Barry Lindsey

Personal information
- Full name: Barry Lindsey
- Date of birth: 17 April 1944 (age 81)
- Place of birth: Scunthorpe, England
- Position(s): Midfielder

Youth career
- 19??–1961: Scunthorpe United

Senior career*
- Years: Team / Apps / (Gls)
- 1961–1971: Scunthorpe United / 217 / (14)
- 1971–1972: Goole Town
- 1972–197?: Ashby Institute

= Barry Lindsey =

English footballer (born 1944)

Barry Lindsey (born 17 April 1944) is an English former professional footballer who scored 14 goals from 217 appearances in the Football League for Scunthorpe United. He played mainly at right half, but also at inside forward or occasional right back.

==Life and career==
Lindsey was born in 1944 in Scunthorpe, Lincolnshire. He began his football career as an apprentice inside forward with his hometown club, Scunthorpe United, and in March 1960 Scunthorpe's manager, Frank Soo, was reported to rate the 15-year-old very highly. Soo's successor, Dick Duckworth, gave the 17-year-old Lindsey his first-team debut on 23 September 1961, in a 4–0 defeat away at Sunderland in the Second Division.

It took a couple of years to establish himself in the side. He converted to right half and occasional right back, and was described as "a wholehearted player who had to rely on his skilful play to make up for his slight build" and who had "the ability to dominate the midfield play". When substitution was first permitted in the Football League, Lindsey became the first Scunthorpe player to be replaced (by Barry Mahy) on 28 August 1965 during a 2–0 win away to Reading.
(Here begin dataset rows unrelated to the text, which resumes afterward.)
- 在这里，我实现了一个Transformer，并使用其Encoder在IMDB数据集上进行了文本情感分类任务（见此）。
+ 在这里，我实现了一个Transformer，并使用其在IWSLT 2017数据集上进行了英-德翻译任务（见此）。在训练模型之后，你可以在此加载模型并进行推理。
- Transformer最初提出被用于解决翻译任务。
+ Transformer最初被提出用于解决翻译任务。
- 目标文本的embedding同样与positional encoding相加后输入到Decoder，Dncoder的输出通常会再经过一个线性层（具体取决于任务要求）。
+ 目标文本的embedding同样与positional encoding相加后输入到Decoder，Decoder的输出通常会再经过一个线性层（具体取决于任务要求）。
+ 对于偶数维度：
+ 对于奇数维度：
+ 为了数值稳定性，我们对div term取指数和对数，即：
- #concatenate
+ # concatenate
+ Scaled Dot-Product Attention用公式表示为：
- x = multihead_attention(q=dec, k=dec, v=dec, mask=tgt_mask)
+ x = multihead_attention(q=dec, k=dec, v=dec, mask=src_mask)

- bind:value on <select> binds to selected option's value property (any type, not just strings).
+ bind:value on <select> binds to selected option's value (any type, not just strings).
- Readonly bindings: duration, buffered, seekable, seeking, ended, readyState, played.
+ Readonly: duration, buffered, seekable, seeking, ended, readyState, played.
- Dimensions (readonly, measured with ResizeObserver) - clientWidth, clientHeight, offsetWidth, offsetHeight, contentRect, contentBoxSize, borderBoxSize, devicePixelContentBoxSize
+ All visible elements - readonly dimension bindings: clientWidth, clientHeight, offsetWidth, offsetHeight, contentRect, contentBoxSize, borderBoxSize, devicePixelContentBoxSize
He was transfer-listed by the financially needy club in 1966, but did not leave, and remained a regular until injury put an end to his league career in September 1970 at the age of 26. He had scored 14 goals from 217 league appearances, and played a further 22 matches in cup competitions.

Lindsey left Scunthorpe for Northern Premier League club Goole Town at the end of that season, and, together with another Goole and former Scunthorpe player, Graham Rusling, moved on to Ashby Institute of the Midland League in 1972.

He went on to work for an engineering company in the Scunthorpe area.

Lindsey's younger brother Keith also played league football.